* **EXERCISE OBJECTIVE**
Below are some entries. Count the lines where "They" appears and state only that number.

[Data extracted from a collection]
>>

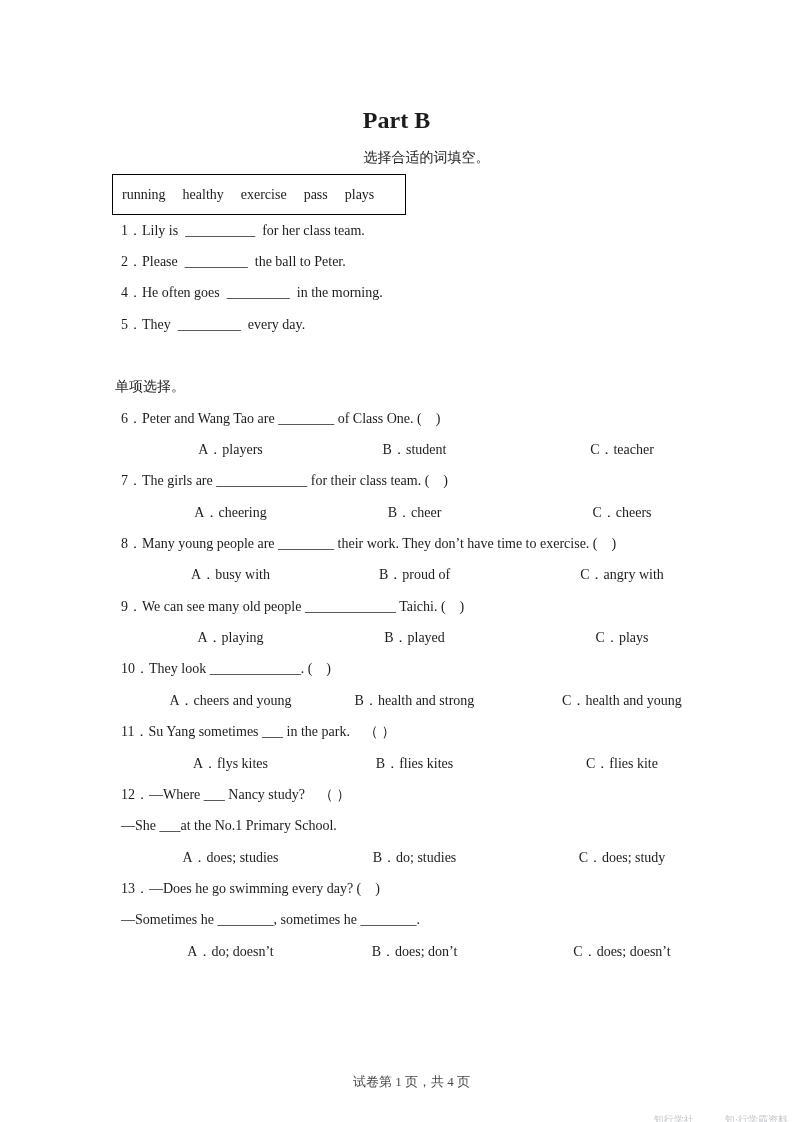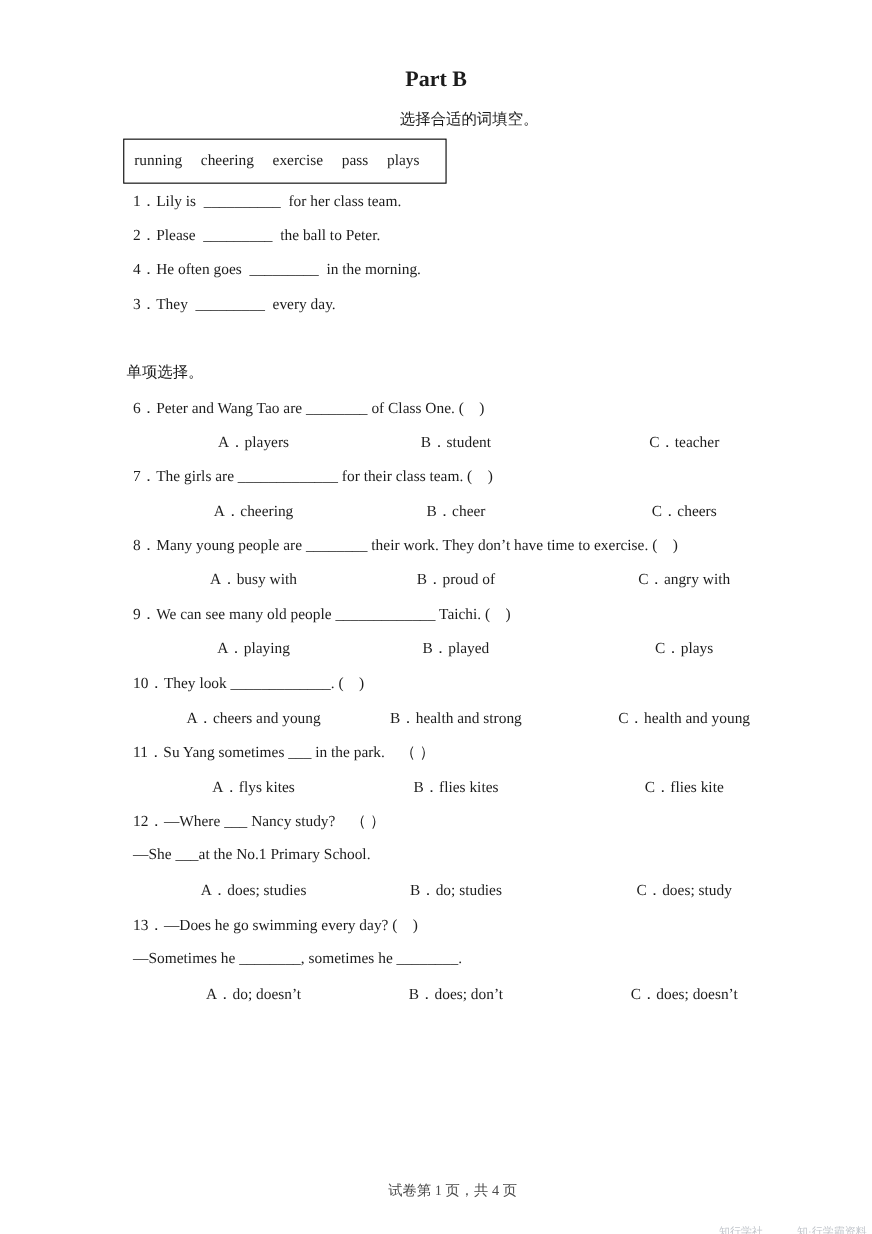--- a/index.html
+++ b/index.html
@@ -6,24 +6,24 @@
   .page{
     position:relative;
     width:793px;
     height:1122px;
     background:#ffffff;
     color:#1c1c1c;
     font-family:"Liberation Serif","DejaVu Serif",serif;
     overflow:hidden;
   }
   .title{
-    padding-top:62px;
+    padding-top:110px;
     text-align:center;
     font-weight:bold;
-    font-size:20px;
+    font-size:24px;
     line-height:20px;
   }
   .content{
     padding-left:112px;
     padding-right:55px;
     text-align:center;
   }
   .instruction{
     margin-top:17px;
     margin-left:3px;
@@ -96,31 +96,31 @@
 <body>
 
 <div class="page">
   <div class="title">Part B</div>
 
   <div class="content">
     <div class="instruction">选择合适的词填空。</div>
 
     <div class="word-box">
         <span>running</span>
-        <span>cheering</span>
+        <span>healthy</span>
         <span>exercise</span>
         <span>pass</span>
         <span>plays</span>
       </div>
 
     <div>
         <div class="line">1．Lily is  __________  for her class team.</div>
         <div class="line">2．Please  _________  the ball to Peter.</div>
         <div class="line">4．He often goes  _________  in the morning.</div>
-        <div class="line">3．They  _________  every day.</div>
+        <div class="line">5．They  _________  every day.</div>
       </div>
 
     <div class="choice-instruction">单项选择。</div>
 
     <div>
         <div class="line">6．Peter and Wang Tao are ________ of Class One. (　)</div>
         <div class="opts"><span>A．players</span><span>B．student</span><span>C．teacher</span></div>
         <div class="line">7．The girls are _____________ for their class team. (　)</div>
         <div class="opts"><span>A．cheering</span><span>B．cheer</span><span>C．cheers</span></div>
         <div class="line">8．Many young people are ________ their work. They don’t have time to exercise. (　)</div>

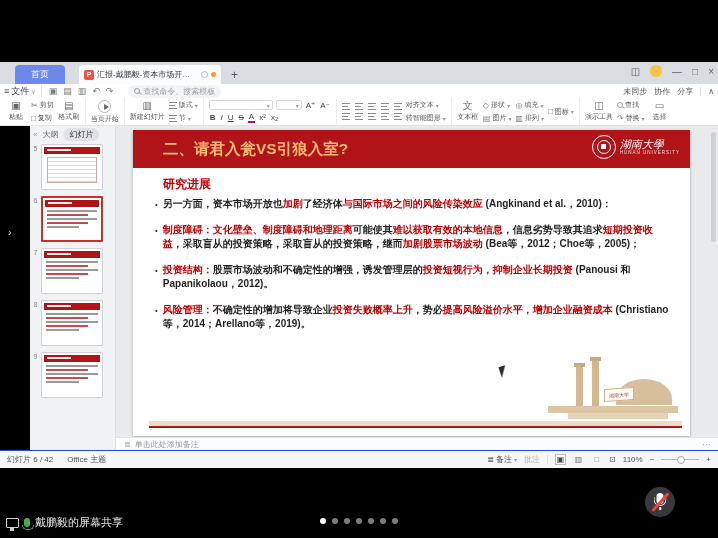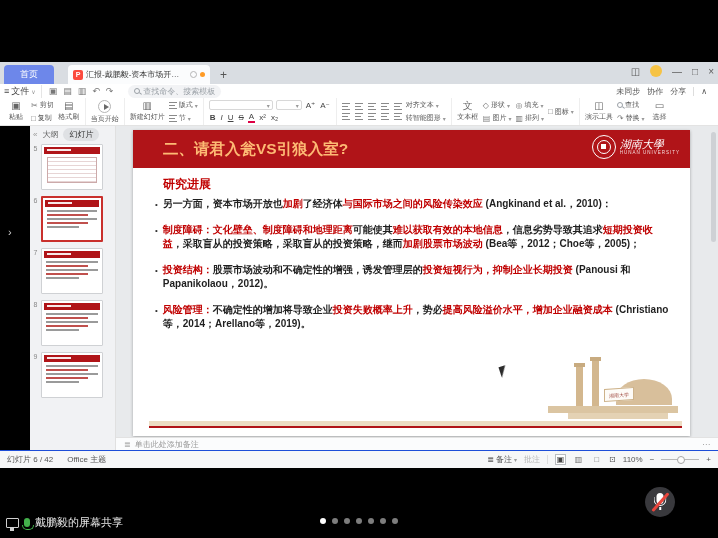--- a/index.html
+++ b/index.html
@@ -1,42 +1,42 @@
 <!DOCTYPE html>
 <html><head>
 <meta charset="utf-8">
 <style>
   * { margin:0; padding:0; box-sizing:border-box; }
   html,body { width:718px; height:538px; }
   body { background:#000; font-family:"Liberation Sans","DejaVu Sans",sans-serif; position:relative; overflow:hidden; }
 
   
   .tabrow { position:absolute; left:0; top:62px; width:718px; height:22px; background:#d9dde2; display:flex; align-items:flex-end; }
-  .tab-home { margin-left:4px; width:50px; height:19px; background:#6d87ea; color:#fff; font-size:9px; border-radius:4px 4px 0 0; display:flex; align-items:center; justify-content:center; }
+  .tab-home { margin-left:15px; width:50px; height:19px; background:#6d87ea; color:#fff; font-size:9px; border-radius:4px 4px 0 0; display:flex; align-items:center; justify-content:center; }
   .tab-doc { margin-left:14px; width:142px; height:19px; background:#fbfcfd; border-radius:4px 4px 0 0; display:flex; align-items:center; gap:3px; padding:0 5px; font-size:8px; color:#3a3a3a; }
   .doc-icon { width:10px; height:10px; background:#fb4a3e; border-radius:2px; color:#fff; font-size:7px; font-weight:bold; display:flex; align-items:center; justify-content:center; flex:none; }
   .doc-title { white-space:nowrap; overflow:hidden; text-overflow:ellipsis; flex:1; }
   .sync-circle { width:7px; height:7px; border:1px solid #b5b5b5; border-radius:50%; flex:none; }
   .dot-unsaved { width:5px; height:5px; background:#ff9b26; border-radius:50%; flex:none; }
   .tab-add { margin-left:10px; margin-bottom:3px; color:#555; font-size:12px; line-height:1; }
   .winctrl { position:absolute; right:4px; top:3px; display:flex; align-items:center; gap:10px; color:#5d5d5d; font-size:10px; }
   .avatar { width:12px; height:12px; background:#f6c344; border-radius:50%; }
 
   
   .menurow { position:absolute; left:0; top:84px; width:718px; height:14px; background:#fff; display:flex; align-items:center; font-size:9px; color:#444; }
   .menurow > * { flex:none; }
   .mfile { display:flex; gap:2px; align-items:center; margin-left:4px; padding-right:5px; border-right:1px solid #e5e5e5; }
   .qicons { display:flex; gap:6px; margin:0 7px; color:#777; font-size:9px; }
   .rtabs { display:flex; align-items:center; gap:4px; margin-left:4px; }
   .rtab { padding:1px 4px; color:#3c3c3c; }
   .rtab.active { background:#e8462f; color:#fff; border-radius:8px; padding:1px 8px; }
   .searchbox { display:flex; align-items:center; gap:3px; margin-left:8px; background:#f2f3f5; border-radius:8px; padding:1px 6px; color:#9aa0a6; font-size:8px; }
   .lens { width:6px; height:6px; border:1px solid #9aa0a6; border-radius:50%; position:relative; }
   .lens::after { content:""; position:absolute; width:3px; height:1px; background:#9aa0a6; right:-3px; bottom:-1px; transform:rotate(40deg); }
-  .menu-right { position:absolute; right:11px; top:0; height:14px; display:flex; align-items:center; gap:7px; font-size:8px; color:#555; }
+  .menu-right { position:absolute; right:4px; top:0; height:14px; display:flex; align-items:center; gap:7px; font-size:8px; color:#555; }
   .vsep { width:1px; height:9px; background:#ddd; }
 
   
   .toolrow { position:absolute; left:0; top:98px; width:718px; height:28px; background:#fff; border-bottom:1px solid #e3e3e3; display:flex; align-items:stretch; font-size:7px; color:#555; }
   .tg { display:flex; align-items:center; gap:4px; padding:0 5px; border-right:1px solid #eee; }
   .bigbtn { display:flex; flex-direction:column; align-items:center; justify-content:center; gap:1px; min-width:22px; }
   .bigbtn .gly { font-size:10px; line-height:10px; color:#666; }
   .stack { display:flex; flex-direction:column; justify-content:center; gap:3px; }
   .minibtn { display:flex; align-items:center; gap:2px; font-size:7px; color:#555; }
   .minibtn .gly { font-size:8px; color:#777; }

<<

* **EXPECTED ANSWER**
3